August 13, 2013 | Posted at 11:17 am

An expected part of the job search process, physical interviews can be a nervous experience for the unprepared candidate. However, with human resources and hiring managers often considered to be the last barrier to cross before a potential employment opportunity, a recently released list of the most difficult companies to interview for could provide answers to unexpected questions.

The toughest questions are apparently asked by McKinsey & Company, with the leading consulting firm rated as one of the more trickier nuts to crack in terms of prepared interview technique, according to Forbes. A recent survey showed that potential candidates had given them a difficulty rating of 3.9 out of 5, with interviewees describing the process as “grueling.”

One prospective business analyst applying in Boston was asked how he would calculate the annual carbon emissions from electric versus gas vehicles in the European Union, a question that was probably not high on the candidates’ list prior to the interview itself. However, this question seems remarkably sensible when considering some of the other entries on the list.

Uses for a baseball bat
For example, a software engineer applying for a position at Thoughtworks – ranked at number two in terms of questions out of left field – was asked to tell a story with the title of “Green Hat,” while an interview for Gartner in Fort Myers, Florida, required the potential employee to list as many uses as possible for a baseball bat in 30 seconds. One interviewee for a position at a consulting company in Philadelphia was reportedly asked “If I took your resume and removed the name at the top, what line on your resume would make your friends read it and recognize you?” – an enquiry that she was apparently unprepared for.
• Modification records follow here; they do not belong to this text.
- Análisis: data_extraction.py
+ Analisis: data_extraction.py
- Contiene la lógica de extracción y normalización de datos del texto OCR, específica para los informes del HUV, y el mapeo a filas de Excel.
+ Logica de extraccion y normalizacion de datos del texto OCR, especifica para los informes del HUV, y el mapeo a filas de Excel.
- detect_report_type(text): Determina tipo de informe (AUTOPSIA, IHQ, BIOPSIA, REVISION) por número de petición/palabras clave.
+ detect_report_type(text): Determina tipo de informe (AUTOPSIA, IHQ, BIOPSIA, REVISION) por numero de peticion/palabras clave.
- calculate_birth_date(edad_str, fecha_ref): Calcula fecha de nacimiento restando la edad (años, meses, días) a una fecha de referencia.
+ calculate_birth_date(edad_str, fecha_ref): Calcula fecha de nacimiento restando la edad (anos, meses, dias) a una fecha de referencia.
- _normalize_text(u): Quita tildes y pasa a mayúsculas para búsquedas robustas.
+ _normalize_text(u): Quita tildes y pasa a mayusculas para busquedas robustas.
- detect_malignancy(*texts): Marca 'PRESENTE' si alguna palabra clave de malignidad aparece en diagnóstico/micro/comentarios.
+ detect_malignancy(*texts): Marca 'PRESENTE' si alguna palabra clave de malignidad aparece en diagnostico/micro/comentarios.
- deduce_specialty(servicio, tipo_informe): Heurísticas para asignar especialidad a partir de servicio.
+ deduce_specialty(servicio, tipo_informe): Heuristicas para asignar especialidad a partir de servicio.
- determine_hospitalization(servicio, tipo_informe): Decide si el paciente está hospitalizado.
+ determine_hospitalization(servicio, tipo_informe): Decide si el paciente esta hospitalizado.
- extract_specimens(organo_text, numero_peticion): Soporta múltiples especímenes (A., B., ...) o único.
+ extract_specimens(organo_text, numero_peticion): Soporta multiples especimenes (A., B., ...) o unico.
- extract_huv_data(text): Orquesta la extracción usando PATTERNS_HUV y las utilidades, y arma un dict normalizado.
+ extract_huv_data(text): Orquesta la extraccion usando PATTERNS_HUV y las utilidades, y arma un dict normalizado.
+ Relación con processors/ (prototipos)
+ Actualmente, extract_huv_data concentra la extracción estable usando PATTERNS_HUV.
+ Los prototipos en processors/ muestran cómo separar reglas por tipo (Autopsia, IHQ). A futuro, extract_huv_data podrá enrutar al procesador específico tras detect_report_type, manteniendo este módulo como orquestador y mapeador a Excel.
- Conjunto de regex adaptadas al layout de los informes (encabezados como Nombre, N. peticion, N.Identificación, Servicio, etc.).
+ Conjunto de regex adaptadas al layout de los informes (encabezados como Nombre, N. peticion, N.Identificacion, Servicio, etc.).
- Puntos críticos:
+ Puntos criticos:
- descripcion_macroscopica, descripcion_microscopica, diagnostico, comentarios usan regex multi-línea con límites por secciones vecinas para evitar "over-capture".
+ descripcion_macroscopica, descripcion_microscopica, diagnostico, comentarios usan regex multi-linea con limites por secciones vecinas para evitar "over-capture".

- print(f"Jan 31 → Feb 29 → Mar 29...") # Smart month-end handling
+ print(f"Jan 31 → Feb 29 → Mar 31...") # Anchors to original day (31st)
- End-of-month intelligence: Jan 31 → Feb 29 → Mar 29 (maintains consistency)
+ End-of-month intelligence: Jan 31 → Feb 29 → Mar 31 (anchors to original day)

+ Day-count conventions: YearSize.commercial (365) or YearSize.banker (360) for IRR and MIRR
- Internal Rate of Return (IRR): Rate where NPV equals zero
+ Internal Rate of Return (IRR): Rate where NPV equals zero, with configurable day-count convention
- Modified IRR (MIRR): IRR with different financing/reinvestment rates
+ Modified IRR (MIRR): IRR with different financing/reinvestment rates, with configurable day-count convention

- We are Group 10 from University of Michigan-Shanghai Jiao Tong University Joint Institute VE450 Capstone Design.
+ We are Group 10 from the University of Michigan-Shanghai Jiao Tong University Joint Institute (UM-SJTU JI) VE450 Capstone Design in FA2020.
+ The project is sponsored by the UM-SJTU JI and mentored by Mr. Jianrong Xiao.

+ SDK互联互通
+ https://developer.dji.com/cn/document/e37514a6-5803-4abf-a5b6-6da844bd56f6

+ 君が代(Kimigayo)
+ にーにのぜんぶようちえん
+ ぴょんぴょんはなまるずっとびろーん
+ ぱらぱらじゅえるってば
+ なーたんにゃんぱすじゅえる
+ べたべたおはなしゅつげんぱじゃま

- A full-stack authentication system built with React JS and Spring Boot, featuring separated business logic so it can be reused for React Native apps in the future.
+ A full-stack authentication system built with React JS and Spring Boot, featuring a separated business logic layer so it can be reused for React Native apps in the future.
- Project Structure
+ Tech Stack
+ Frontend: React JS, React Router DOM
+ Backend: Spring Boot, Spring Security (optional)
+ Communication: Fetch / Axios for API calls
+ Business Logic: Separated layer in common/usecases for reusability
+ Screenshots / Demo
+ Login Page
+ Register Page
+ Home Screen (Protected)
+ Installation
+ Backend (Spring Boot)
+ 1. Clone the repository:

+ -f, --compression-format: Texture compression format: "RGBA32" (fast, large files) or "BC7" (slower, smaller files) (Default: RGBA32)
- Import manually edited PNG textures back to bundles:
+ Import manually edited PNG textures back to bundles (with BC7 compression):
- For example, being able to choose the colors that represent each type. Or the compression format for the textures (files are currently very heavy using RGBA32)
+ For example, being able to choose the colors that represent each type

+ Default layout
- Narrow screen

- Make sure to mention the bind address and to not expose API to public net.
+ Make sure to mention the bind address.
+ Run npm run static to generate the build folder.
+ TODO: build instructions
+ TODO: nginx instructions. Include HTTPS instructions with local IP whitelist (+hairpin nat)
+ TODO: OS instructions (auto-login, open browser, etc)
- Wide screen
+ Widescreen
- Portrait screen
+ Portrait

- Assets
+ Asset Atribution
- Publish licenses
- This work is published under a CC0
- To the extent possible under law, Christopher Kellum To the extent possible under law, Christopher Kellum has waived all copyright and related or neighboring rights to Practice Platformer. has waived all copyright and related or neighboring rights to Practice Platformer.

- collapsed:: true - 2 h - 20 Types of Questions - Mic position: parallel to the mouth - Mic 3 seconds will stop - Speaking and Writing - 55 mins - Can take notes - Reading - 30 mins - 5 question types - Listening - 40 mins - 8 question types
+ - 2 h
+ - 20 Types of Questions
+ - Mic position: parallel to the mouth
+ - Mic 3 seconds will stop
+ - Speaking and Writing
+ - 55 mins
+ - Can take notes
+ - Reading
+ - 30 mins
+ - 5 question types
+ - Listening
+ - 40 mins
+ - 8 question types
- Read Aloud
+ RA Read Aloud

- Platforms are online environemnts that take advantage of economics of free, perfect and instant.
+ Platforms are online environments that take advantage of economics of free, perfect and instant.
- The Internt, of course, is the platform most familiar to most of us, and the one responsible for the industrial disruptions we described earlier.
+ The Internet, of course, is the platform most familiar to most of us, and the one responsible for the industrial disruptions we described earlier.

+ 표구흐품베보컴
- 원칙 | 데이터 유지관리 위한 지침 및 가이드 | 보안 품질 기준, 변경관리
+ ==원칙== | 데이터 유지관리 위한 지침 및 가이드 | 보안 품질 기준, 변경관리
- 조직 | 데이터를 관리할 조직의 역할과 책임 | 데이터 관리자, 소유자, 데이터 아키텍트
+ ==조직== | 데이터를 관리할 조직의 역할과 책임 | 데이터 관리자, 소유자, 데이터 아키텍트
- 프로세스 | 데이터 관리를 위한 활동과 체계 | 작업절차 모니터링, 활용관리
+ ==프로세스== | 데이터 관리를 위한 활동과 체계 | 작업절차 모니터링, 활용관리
“Before an interview every candidate should be prepared to ask questions, do research about the company and the job, and think through responses to a range of interview questions, from common ones like ‘Where do you see yourself in five years?’ to oddball questions like ‘How many ping-pong balls fit inside a 747?’,” commented Samantha Zupan a spokesperson for the online interview ratings website that conducted the survey. “The more due diligence a candidate does ahead of time, the better prepared he or she will feel for the interview.”

According to a slideshow on the Huffington Post, a hiring manager at Rolls Royce likes engineers to describe how they would build an engine from scratch, while a business operations interviewee in India was told to calculate the total surface area of a Boeing 747. Other notable interview questions included “Teach me something” and “What kind of people do you dislike the most,” while there have been cases where a candidate has been asked to come up with alternative ways of using bricks.

Think outside the box
However, getting hit with questions that have seemingly no relevance to the position being offered can be extremely beneficial. There is increasing evidence that employers are no longer looking for candidates that have a long list of qualifications and a record of academic achievement. More and more, prospective employees are being asked to think outside the box and demonstrate an ability to think on their feet, even if comes to down to demonstrating basic math skills in front of a complete stranger.

“Often challenging and difficult interviews along with seemingly oddball interview questions can be an effective way to see how candidates think and provide an opportunity to get to know the candidate better,” said Zupan, in an interview with Forbes. “When you have to think on your toes in a stressful situation like a job interview, it can help showcase how you think through problems when the pressure is on.”